Book Synopsis Racism and the Weakness of Christian Identity by : David Kline

Download or read book Racism and the Weakness of Christian Identity written by David Kline and published by Routledge. This book was released on 2020-01-22 with total page 340 pages. Available in PDF, EPUB and Kindle. Book excerpt: Despite the command from Christ to love your neighbour, Western Christianity has continued to be afflicted by the evil of racism and the acts of violence that accompany it. Through a systems theoretical and deconstructive account of religion and the political theology of St.

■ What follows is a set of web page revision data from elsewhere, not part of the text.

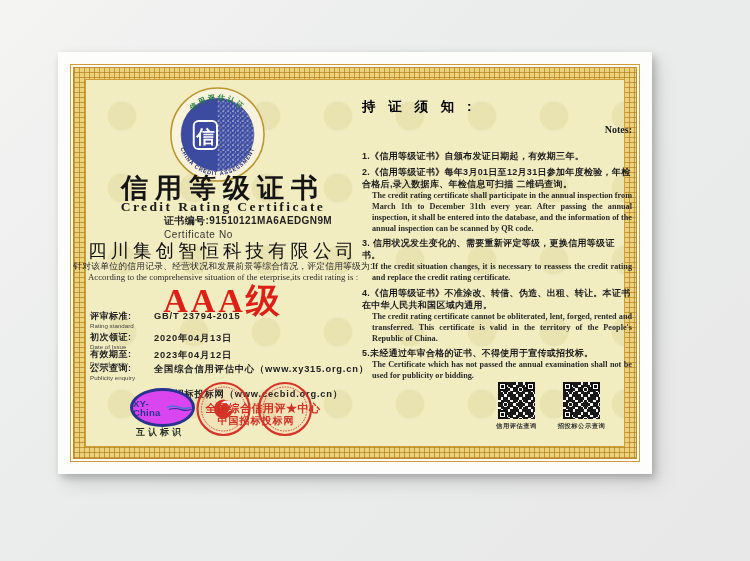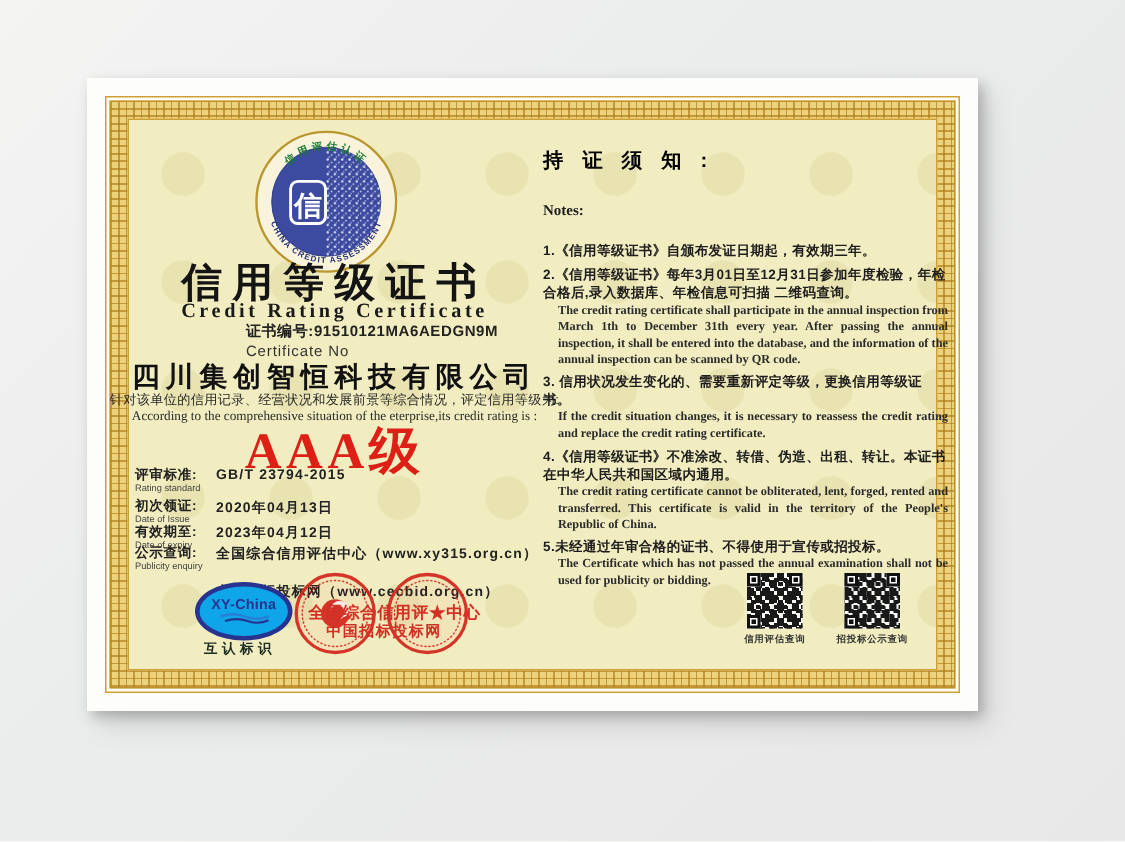--- a/index.html
+++ b/index.html
@@ -65,7 +65,7 @@
 
   .notes{left:304px;top:46px;width:270px;color:#1d1d1d;}
   .notes .hz{font-size:13.5px;font-weight:bold;letter-spacing:4.5px;color:#000000;}
-  .notes .he{font-size:10px;font-weight:bold;margin-top:19px;font-family:"Liberation Serif",serif;}
+  .notes .he{font-size:10px;font-weight:bold;margin-top:8px;font-family:"Liberation Serif",serif;text-align:right;}
   .notes ol{list-style:none;margin:15px 0 0 0;padding:0;}
   .notes li{margin-bottom:3.5px;}
   .notes .nz{font-size:9px;font-weight:bold;line-height:12px;letter-spacing:.3px;color:#1d1d1d;}

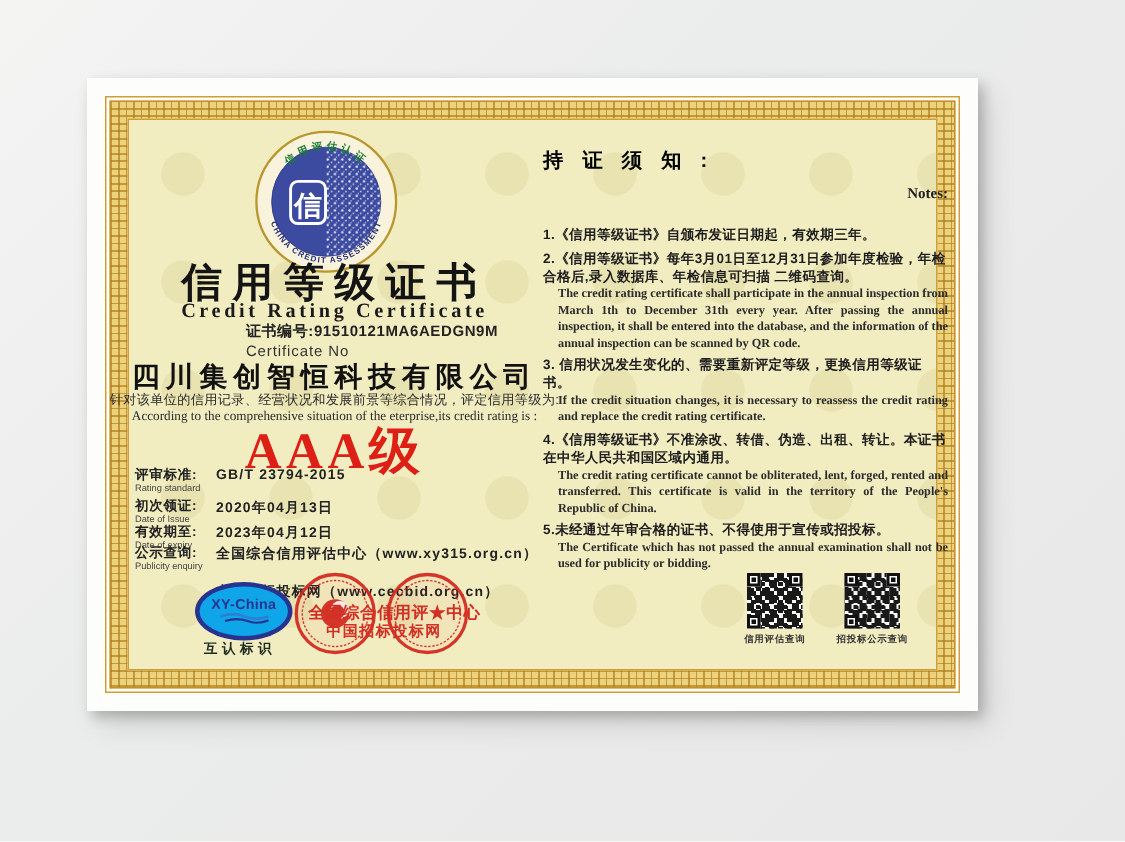--- a/index.html
+++ b/index.html
@@ -30,7 +30,7 @@
   .certno .inner{display:inline-block;text-align:left;}
   .certno .l1{font-size:10px;font-weight:bold;color:#222;letter-spacing:.4px;}
   .certno .l2{font-size:10px;color:#333;margin-top:1px;letter-spacing:.6px;}
-  .company{left:4px;top:186px;width:322px;font-size:18.5px;font-weight:bold;letter-spacing:4px;
+  .company{left:4px;top:186px;width:322px;font-size:18.5px;font-weight:normal;letter-spacing:4px;
     color:#111;font-family:"Liberation Serif",serif;}
   .desc-zh{left:6px;top:209px;width:318px;font-size:8.8px;color:#2a2a2a;letter-spacing:.2px;}
   .desc-en{left:6px;top:220px;width:318px;font-size:8.8px;color:#2a2a2a;font-family:"Liberation Serif",serif;}

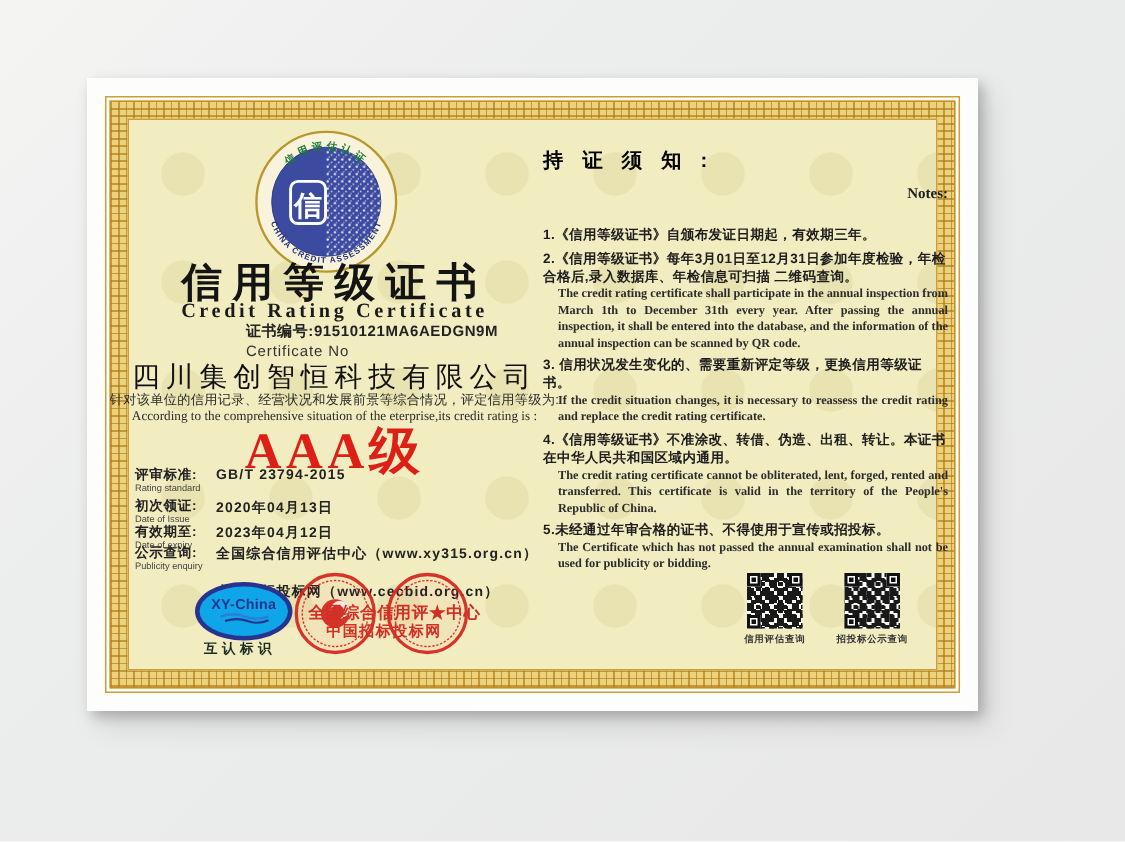--- a/index.html
+++ b/index.html
@@ -37,7 +37,7 @@
   .rating{left:4px;top:226px;width:322px;font-size:34px;font-weight:bold;letter-spacing:3px;
     color:#dd1f15;font-family:"Liberation Serif",serif;}
 
-  .frow{position:absolute;left:32px;display:flex;align-items:flex-start;}
+  .frow{position:absolute;left:32px;display:flex;align-items:flex-start;gap:10px;}
   .frow .lab{width:54px;flex:0 0 54px;}
   .frow .lz{font-size:9px;font-weight:bold;color:#222;letter-spacing:.5px;}
   .frow .le{font-size:6.2px;color:#444;margin-top:-1px;}

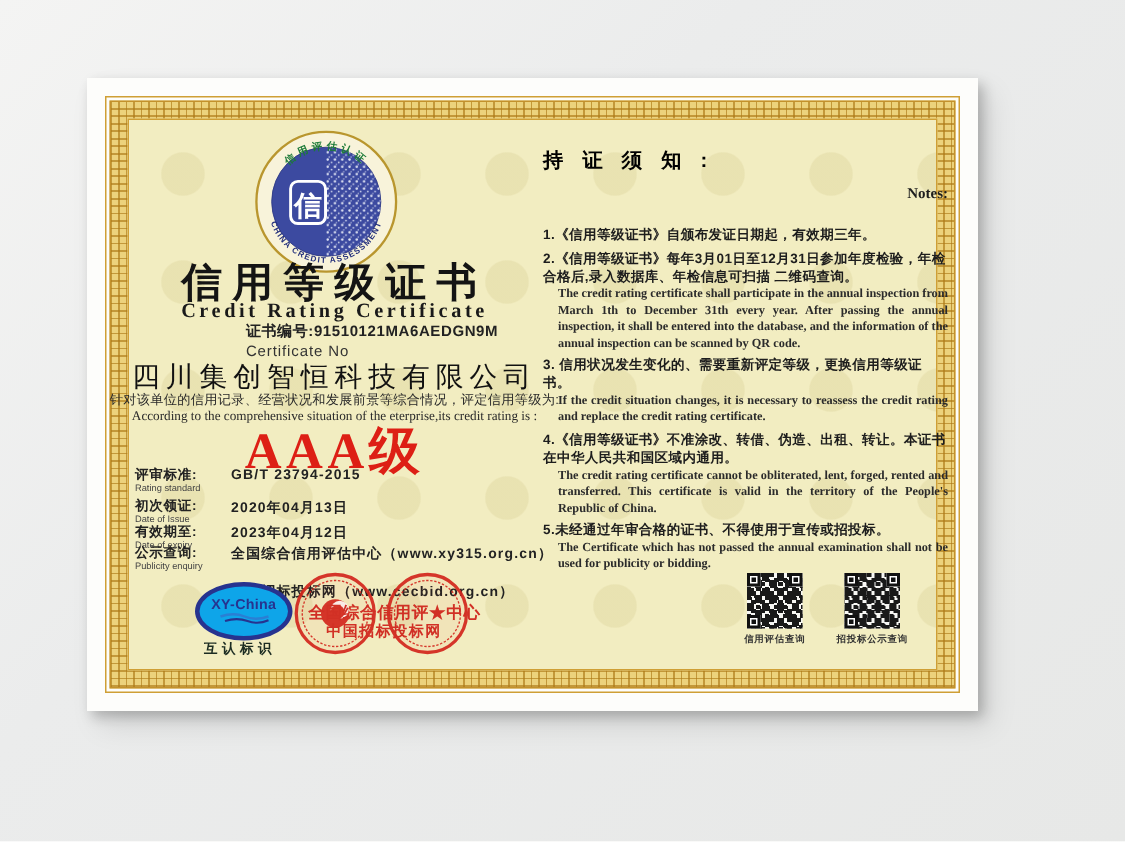--- a/index.html
+++ b/index.html
@@ -45,7 +45,7 @@
   .frow .val .v2{margin-top:12px;}
 
   .xy-oval{left:72px;top:336px;width:59px;height:33px;border:3.5px solid #27338f;border-radius:50%;
-    background:#0ea5e9;display:flex;flex-direction:column;align-items:center;justify-content:center;}
+    background:#d946ef;display:flex;flex-direction:row;align-items:center;justify-content:center;}
   .xy-oval .t{font-size:9.5px;font-weight:bold;color:#27338f;letter-spacing:.2px;line-height:9px;}
   .xy-label{left:64px;top:374px;width:76px;font-size:9px;font-weight:bold;color:#1c2c22;letter-spacing:3px;}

Paul, this book traces how the racism and violence of modern Western Christianity is a symptom of its failure to secure its own myth of sovereignty within a complex world of plurality. Divided into three sections, the book begins with a philosophical and critical account of what it calls the immune system of Christian identity. Focusing on Pauline political theology as reflective of an inherent religious "autoimmunity" built into Christian community, a theory of theological-political violence is located within Western Christianity. The second section traces major theoretical aspects of the historical "apparatus" of Christian Identity. It demonstrates that it is ultimately around the figure of the black slave that racialized Christian identity becomes a system of anti-blackness and white supremacy. The book concludes by offering strategies for thinking resistance against such racialised Christian identity. It does this by constructing a "pragmatics of faith" by engaging Deleuze’s and Guattari’s use of the term pragmatics, Moten’s theory of black fugitivity, and Long’s account of African American religious production. This wide-ranging and interdisciplinary view of Christianity’s relationship to racism will be of keen interest to scholars of Religious Studies, Theological Studies, Cultural Studies, Critical Race Studies, American Studies, and Critical Theory.